In July 2010, Jennifer Keeton sued Augusta State University for expelling her from its graduate level Counselor Education Program when she refused to abide by the American Counseling Association’s Code of Ethics. Keeton argued that she should not have to affirm gay clients or silence her personal religious opposition as a counselor. Now, a unanimous three-judge panel from the 11th Circuit Court of Appeals has rejected her appeal for a preliminary injunction against the expulsion, concluding that her free speech and free exercise were not hindered by the school’s conditions.
Keeton had said she believes members of the gay, lesbian, bisexual, transgender, and queer/questioning population suffer from “identity confusion,” and had expressed interest in attempting to convert students from being homosexual to heterosexual. She also said it would be impossible to separate her views about homosexuality from her clients’ views, and even admitted that if she were a high school counselor, she would tell a sophomore struggling with his sexual orientation that it is not okay to be gay. The court ruled that the cultural sensitivity remediation the school prescribed her so she could learn to work with GLBTQ clients did not constitute viewpoint discrimination, but rather reflected the expectations of the profession:
Every profession has its own ethical codes and dictates. When someone voluntarily chooses to enter a profession, he or she must comply with its rules and ethical requirements. Lawyers must present legal arguments on behalf of their clients, notwithstanding their personal views. Judges must apply the law, even when they disagree with it. So too counselors must refrain from imposing their moral and religious values on their clients.

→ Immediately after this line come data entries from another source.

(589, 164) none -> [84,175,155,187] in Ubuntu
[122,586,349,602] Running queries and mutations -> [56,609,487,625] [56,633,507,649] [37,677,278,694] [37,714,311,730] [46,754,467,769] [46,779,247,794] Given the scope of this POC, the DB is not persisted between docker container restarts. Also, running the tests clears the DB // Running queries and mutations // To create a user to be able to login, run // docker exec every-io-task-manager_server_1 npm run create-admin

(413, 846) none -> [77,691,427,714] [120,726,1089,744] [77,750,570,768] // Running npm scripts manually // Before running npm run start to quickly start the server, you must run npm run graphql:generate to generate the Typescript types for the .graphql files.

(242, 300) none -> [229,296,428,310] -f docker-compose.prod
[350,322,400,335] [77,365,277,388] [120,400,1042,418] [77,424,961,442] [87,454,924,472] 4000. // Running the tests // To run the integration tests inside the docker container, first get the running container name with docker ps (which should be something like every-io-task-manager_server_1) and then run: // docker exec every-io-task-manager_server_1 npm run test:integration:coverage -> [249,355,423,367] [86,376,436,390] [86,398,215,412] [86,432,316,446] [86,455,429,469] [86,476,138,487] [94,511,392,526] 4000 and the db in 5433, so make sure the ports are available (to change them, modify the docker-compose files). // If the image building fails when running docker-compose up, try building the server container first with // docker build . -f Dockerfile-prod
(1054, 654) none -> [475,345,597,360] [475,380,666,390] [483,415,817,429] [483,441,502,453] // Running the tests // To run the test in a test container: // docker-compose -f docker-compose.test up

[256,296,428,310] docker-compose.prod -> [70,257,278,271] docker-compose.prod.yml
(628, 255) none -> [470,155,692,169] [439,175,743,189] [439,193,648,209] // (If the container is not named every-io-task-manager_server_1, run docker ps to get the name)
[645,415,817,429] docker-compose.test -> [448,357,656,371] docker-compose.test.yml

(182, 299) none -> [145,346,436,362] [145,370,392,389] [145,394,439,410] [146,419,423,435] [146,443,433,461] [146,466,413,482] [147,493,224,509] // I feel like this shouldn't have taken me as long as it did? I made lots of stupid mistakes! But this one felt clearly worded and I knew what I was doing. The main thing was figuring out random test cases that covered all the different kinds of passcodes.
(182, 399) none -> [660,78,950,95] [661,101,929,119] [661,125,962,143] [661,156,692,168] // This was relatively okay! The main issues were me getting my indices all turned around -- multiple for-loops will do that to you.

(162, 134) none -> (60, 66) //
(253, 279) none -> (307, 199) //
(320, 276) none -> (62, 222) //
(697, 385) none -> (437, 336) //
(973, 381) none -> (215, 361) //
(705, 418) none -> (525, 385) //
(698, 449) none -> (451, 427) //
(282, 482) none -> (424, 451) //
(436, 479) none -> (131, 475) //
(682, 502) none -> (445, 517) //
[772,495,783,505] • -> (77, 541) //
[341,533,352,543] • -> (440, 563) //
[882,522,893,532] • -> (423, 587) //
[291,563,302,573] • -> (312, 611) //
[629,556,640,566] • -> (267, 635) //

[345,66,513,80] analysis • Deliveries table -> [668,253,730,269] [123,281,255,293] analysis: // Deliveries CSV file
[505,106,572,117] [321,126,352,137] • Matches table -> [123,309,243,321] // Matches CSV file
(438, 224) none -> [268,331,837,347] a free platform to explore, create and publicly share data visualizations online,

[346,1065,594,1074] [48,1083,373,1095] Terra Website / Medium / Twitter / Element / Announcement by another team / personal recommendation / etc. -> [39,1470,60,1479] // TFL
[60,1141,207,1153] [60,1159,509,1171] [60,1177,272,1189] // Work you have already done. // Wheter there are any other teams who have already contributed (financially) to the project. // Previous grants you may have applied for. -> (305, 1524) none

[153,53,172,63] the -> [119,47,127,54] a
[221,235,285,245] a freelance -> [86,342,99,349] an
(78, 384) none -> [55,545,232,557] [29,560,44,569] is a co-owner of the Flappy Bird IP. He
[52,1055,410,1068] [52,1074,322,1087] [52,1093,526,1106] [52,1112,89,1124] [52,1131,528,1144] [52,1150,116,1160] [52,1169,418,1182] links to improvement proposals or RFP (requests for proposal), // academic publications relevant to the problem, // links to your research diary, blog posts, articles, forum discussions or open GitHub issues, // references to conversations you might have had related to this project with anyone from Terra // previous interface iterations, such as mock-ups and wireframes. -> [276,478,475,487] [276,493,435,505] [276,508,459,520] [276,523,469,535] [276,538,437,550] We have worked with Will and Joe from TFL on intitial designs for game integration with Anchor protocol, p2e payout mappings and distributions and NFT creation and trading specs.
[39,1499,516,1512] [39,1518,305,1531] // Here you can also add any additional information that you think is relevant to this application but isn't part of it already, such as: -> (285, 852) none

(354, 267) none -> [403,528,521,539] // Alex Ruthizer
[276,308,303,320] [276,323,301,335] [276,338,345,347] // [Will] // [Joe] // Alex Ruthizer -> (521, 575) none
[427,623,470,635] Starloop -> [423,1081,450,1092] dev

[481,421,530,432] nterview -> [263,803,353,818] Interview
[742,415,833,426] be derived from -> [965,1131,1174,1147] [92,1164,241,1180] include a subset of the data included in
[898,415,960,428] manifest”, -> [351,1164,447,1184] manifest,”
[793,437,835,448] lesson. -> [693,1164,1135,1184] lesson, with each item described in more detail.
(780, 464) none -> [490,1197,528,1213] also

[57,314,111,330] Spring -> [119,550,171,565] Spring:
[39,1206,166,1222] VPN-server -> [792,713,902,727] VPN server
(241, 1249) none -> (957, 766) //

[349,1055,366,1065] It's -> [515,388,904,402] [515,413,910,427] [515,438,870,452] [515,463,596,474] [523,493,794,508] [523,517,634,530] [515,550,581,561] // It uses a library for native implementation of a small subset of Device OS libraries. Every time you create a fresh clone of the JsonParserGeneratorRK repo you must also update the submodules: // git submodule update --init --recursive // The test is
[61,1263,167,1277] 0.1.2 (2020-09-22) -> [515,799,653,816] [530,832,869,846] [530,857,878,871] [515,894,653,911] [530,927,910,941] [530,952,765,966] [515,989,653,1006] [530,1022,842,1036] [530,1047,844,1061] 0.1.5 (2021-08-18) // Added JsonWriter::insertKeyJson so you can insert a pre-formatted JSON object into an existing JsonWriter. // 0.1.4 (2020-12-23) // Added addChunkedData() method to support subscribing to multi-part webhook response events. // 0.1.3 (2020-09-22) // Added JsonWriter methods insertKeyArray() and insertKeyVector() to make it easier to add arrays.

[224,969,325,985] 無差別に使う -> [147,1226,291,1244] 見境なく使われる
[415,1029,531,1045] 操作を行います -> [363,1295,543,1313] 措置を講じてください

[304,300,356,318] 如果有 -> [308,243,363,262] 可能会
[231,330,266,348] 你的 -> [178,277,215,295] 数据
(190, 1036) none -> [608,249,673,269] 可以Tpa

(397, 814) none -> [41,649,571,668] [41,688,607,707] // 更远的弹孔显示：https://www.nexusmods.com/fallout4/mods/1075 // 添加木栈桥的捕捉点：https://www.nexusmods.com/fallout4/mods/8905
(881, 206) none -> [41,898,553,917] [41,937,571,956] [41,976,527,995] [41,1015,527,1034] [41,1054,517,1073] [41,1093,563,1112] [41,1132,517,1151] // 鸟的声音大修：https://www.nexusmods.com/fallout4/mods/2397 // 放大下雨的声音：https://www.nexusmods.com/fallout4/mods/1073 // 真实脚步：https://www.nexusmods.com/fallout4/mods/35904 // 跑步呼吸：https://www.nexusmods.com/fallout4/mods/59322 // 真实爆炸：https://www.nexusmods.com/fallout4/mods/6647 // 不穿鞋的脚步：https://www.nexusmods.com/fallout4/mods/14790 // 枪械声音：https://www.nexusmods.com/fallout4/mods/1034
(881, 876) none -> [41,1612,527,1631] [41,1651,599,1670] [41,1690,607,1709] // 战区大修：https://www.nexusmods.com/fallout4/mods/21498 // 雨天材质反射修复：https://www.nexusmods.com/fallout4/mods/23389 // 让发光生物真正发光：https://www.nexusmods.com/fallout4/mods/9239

The Sixth Circuit is hearing a similar case against Eastern Michigan University by a student named Julea Ward. In July 2010, Judge George Caram Steeh dismissed Ward’s suit, saying her dismissal “was entirely due” to her “refusal to change her behavior.” Motivated by Ward’s ongoing case, some Michigan legislators recently proposed legislation that would allow counseling students to decline serving certain clients without jeopardizing their academic success.